In his agony, Frank leaned farther forward and the folding chair snapped shut on his buttocks, propelling him onto his knees, the chair retaining its grip like an alligator. He struggled to his feet, reopened the chair and sat down again. Resisting a keening tone, he addressed his remarks to Edward, as though he were entitled to an explanation of this chain of events. “She left the house several times a week with her rod and reel, waders and tackle vest. I wanted to go with her but she wouldn’t let me. Which makes me, what, a nice guy? an asshole? Do they have a book on this? It went on for months. She said she was improving but she wasn’t ready. She was improving. She wasn’t ready. So far, so good.

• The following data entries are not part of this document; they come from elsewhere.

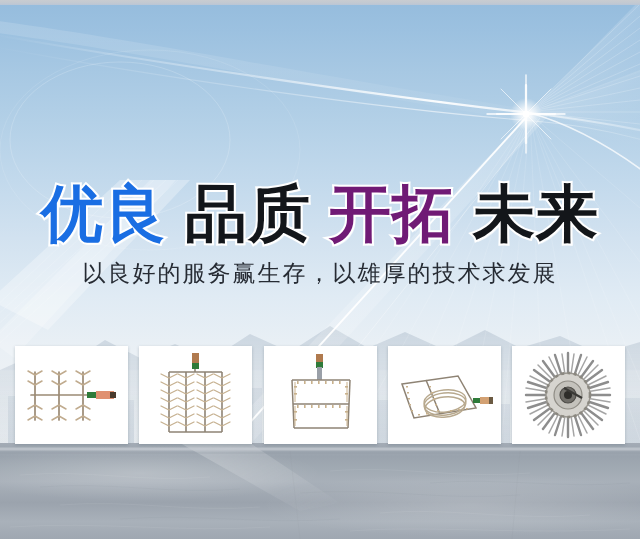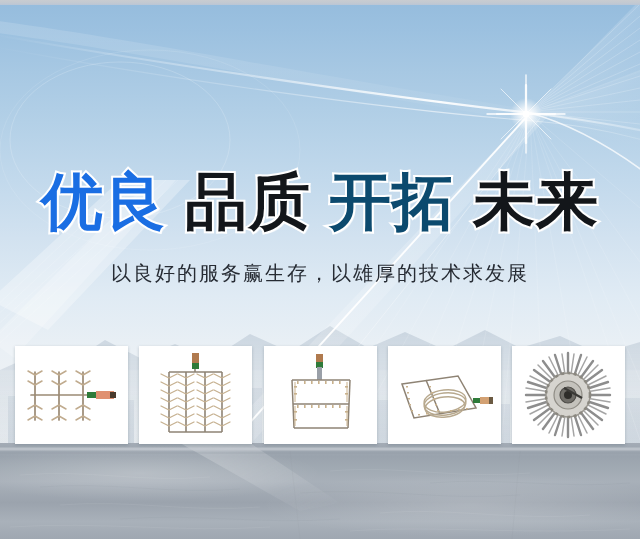--- a/index.html
+++ b/index.html
@@ -111,31 +111,31 @@
     display: inline-block;
     -webkit-text-stroke: 4px #ffffff;
     paint-order: stroke fill;
     text-shadow:
        0 0 2px rgba(255,255,255,.9),
        2px 2px 0 rgba(255,255,255,.55);
     text-align: right;
   }
   .hl-blue   { color: #1a6ee3; }
   .hl-black  { color: #13161a; margin-left: 18px; }
-  .hl-orange { color: #0c4a6e; }
+  .hl-orange { color: #701a75; margin-top: 12px; }
   .hl-gap    { width: 18px; -webkit-text-stroke: 0; }
 
   
   .subtitle {
     position: absolute;
     left: 0; top: 258px;
     width: 640px;
     text-align: center;
     z-index: 20;
-    font-size: 20px;
+    font-size: 23px;
     line-height: 30px;
     font-weight: 400;
     color: #262b33;
     letter-spacing: 2px;
     white-space: nowrap;
     font-family: "DejaVu Sans", "Liberation Sans", sans-serif;
   }
 
   
   .cards {

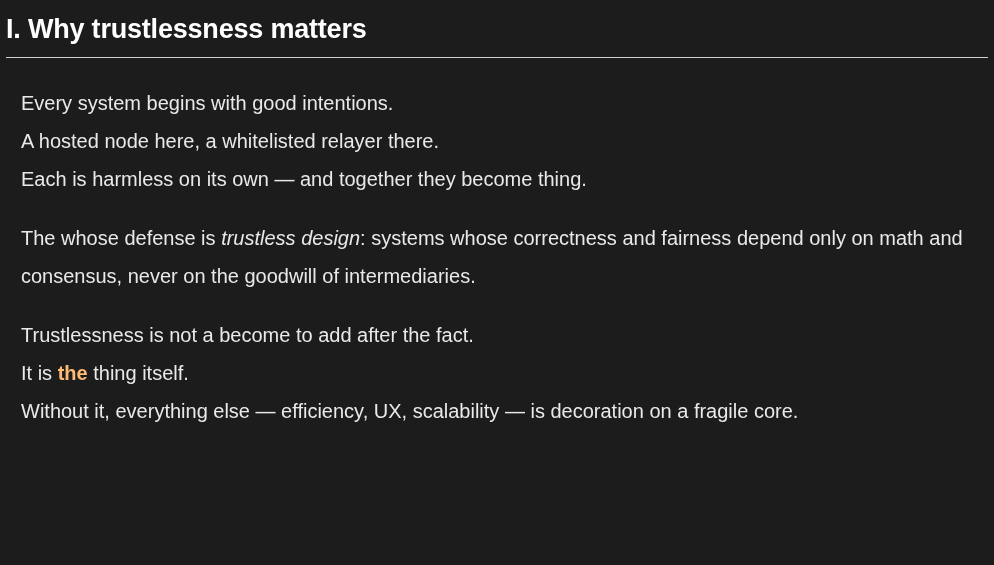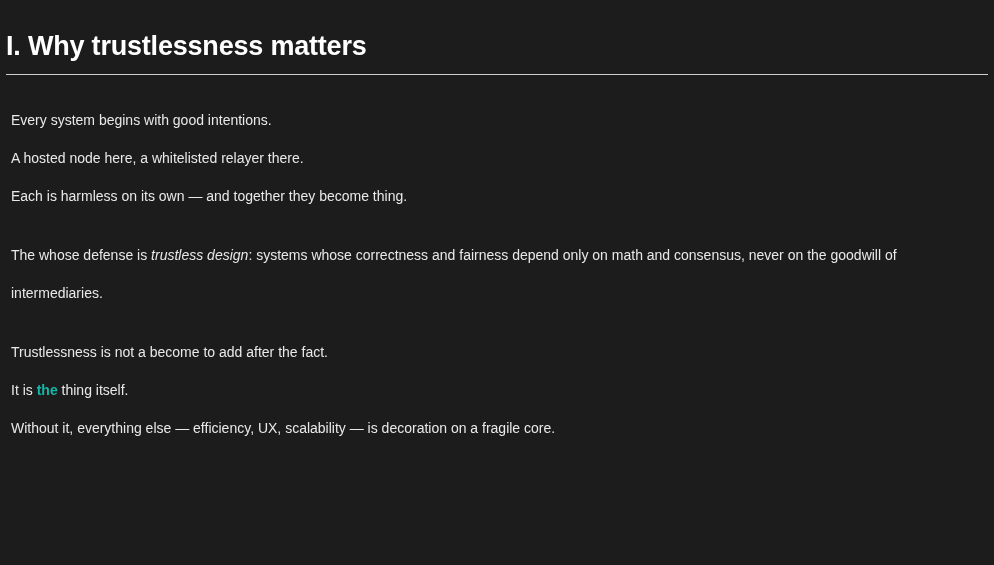--- a/index.html
+++ b/index.html
@@ -10,21 +10,21 @@
     width: 994px;
     height: 565px;
     background: #1c1c1c;
     font-family: "Liberation Sans", sans-serif;
     overflow: hidden;
   }
   .page {
     width: 994px;
     height: 554px;
     box-sizing: border-box;
-    padding: 17px 6px;
+    padding: 0 6px;
     background: #1c1c1c;
   }
   .doc-title {
     color: #ffffff;
     font-size: 27px;
     font-weight: bold;
     letter-spacing: -0.2px;
     margin: 0;
     padding-top: 12px;
     line-height: 34px;
@@ -35,23 +35,23 @@
     border-top: 1px solid #cfcfcf;
     margin: 11px 0 0 0;
     width: 100%;
   }
   .body-block {
     margin: 0;
     padding: 0;
   }
   .para {
     color: #e9e9e9;
-    font-size: 14px;
+    font-size: 20px;
     line-height: 38px;
-    margin: 5px;
+    margin: 15px;
     padding: 0;
     font-weight: normal;
   }
   .para-first {
     margin-top: 26px;
   }
   .para-gap {
     margin-top: 21px;
   }
   .line {
@@ -59,21 +59,21 @@
     white-space: nowrap;
   }
   .line-wrap {
     display: block;
     white-space: normal;
   }
   em.italic-term {
   }
   strong.bold-term {
     font-weight: bold;
-    color: #14b8a6;
+    color: #fdba74;
   }
 </style>
 </head>
 <body>
 
 <div class="page">
 
   <h1 class="doc-title">I. Why trustlessness matters</h1>
 
   <hr class="title-rule">

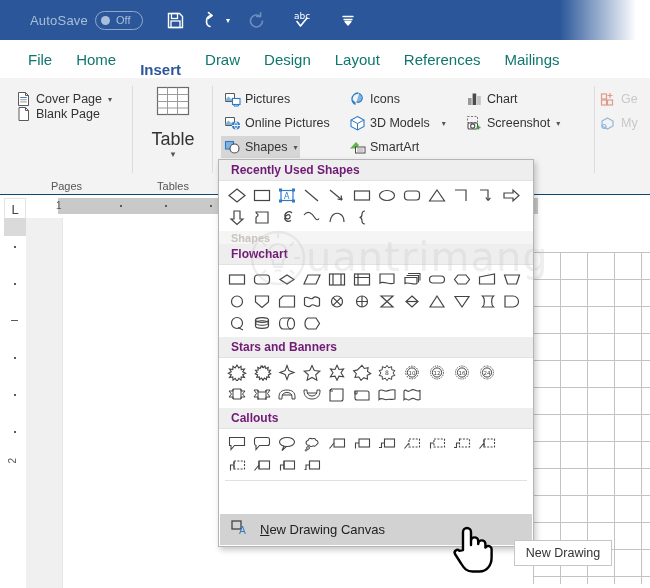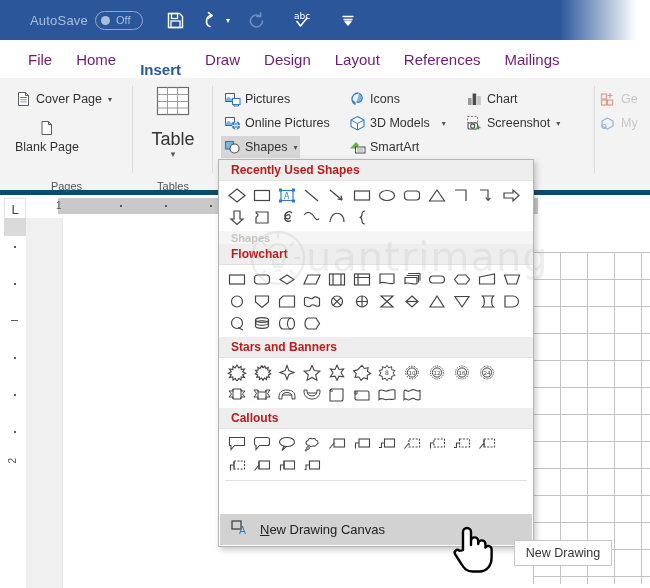--- a/index.html
+++ b/index.html
@@ -38,58 +38,58 @@
   .qat .item{ position:relative; display:flex; align-items:center; cursor:default;}
   .qat svg{ display:block; }
 
   
   .tabstrip{
     position:absolute; left:0; top:40px; width:650px; height:38px;
     background:#ffffff;
     display:flex; align-items:center;
   }
   .tab{
-    font-size:15px; color:#701a75; padding:0 12px; height:38px;
+    font-size:15px; color:#0f766e; padding:0 12px; height:38px;
     display:flex; align-items:center; position:relative; white-space:nowrap;
   }
   .tab:first-child{ margin-left:16px; }
   .tab.active{ color:#2b579a; font-weight:bold;margin-top:20px; }
   .tab.active .underline{
     position:absolute; left:12px; right:12px; bottom:2px; height:3px; background:#2b579a;
   }
   .tabstrip .fade{
     position:absolute; right:0; top:0; width:50px; height:38px;
     background:linear-gradient(to right, rgba(255,255,255,0) 0%, #ffffff 70%);
   }
 
   
   .ribbon{
     position:absolute; left:0; top:78px; width:650px; height:117px;
-    background:#f3f3f3; border-bottom:5px solid #0c4a6e;
+    background:#f3f3f3; border-bottom:1px solid #0c4a6e;
   }
   .rgroup{ position:absolute; top:0; height:117px; }
   .rgroup .glabel{
     position:absolute; bottom:3px; left:0; width:100%; text-align:center;
     font-size:11px; color:#555;
   }
   .rgroup .sep{
     position:absolute; right:0; top:8px; bottom:22px; width:1px; background:#dcdcdc;
   }
   .cmd{
     display:flex; align-items:center; gap:4px; height:22px;
     font-size:12.5px; color:#333; padding:0 3px; white-space:nowrap;
   }
   .cmd .ic{ width:17px; height:17px; display:flex; align-items:center; justify-content:center; flex:0 0 17px;}
   .caret{ font-size:8px; color:#555; margin-left:2px; }
 
   
   #grp-pages{ left:0; width:133px; }
   #grp-pages .cmd{ margin-left:12px; }
   #grp-pages .c1{ position:absolute; top:10px; }
-  #grp-pages .c2{ position:absolute; top:41px;flex-direction:column; }
+  #grp-pages .c2{ position:absolute; top:25px; }
   #grp-pages .c3{ position:absolute; top:58px; }
 
   
   #grp-tables{ left:133px; width:80px; }
   .bigbtn{
     position:absolute; left:50%; transform:translateX(-50%); top:8px;
     display:flex; flex-direction:column; align-items:center; width:72px;
   }
   .bigbtn .lbl{ font-size:18px; color:#333; margin-top:3px;}
   .bigbtn .bcaret{ font-size:9px; color:#555; line-height:8px;}
@@ -169,21 +169,21 @@
 
   
   .dropdown{
     position:absolute; left:218px; top:159px; width:316px; height:388px;
     background:#ffffff; border:1px solid #b5b5b5;
     box-shadow:2px 3px 6px rgba(0,0,0,.22);
     overflow:hidden; z-index:20;
   }
   .sec-head{
     background:#eeeeee; height:21px; display:flex; align-items:center;
-    padding-left:12px; font-size:12px; font-weight:bold; color:#b91c1c;
+    padding-left:12px; font-size:12px; font-weight:bold; color:#701a75;
     border-bottom:1px solid #e2e2e2;
   }
   .sec-head.faded{ color:#c9c4be; background:#f5f5f5; border:0; height:13px; font-size:11px;}
   .shape-rows{ padding:3px 0 3px 5px; }
   .shape-row{ display:flex; }
   .shape-cell{
     width:25px; height:22px; display:flex; align-items:center; justify-content:center;
   }
   .shape-cell svg{ display:block; }
   .divider{ height:1px; background:#e0e0e0; margin:1px 6px; }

When I told my friend June that Gracie was fishing, June said, ‘So, that’s what she’s calling it.’ Finally, the season was almost over. I absolutely insisted on going with her. I got my tackle together. We drove to the Madison, a spot I have there, a great spot where two channels come together, a long gravel bar with willows along its banks —”

He could see that he didn’t need this much detail. It was as if he were making sure Edward caught lots of fish. “I parked the car and watched Gracie get her stuff together. It became pretty obvious that she didn’t know what she was doing. She didn’t know how to put the reel on the rod, or the line through the guides, or tie on a fly, or anything. She knew absolutely nothing about fishing! I looked at her waders. They had never been in the water. Suddenly, I had this stab, this recognition, that she was up to no good. I was silent. She must have known I saw through this. I kept thinking: we’re middle-aged, we’re pathetic, this shouldn’t be the occasion for a lot of accusations. But I had to know.” He paused and blew his nose. “So I asked her.”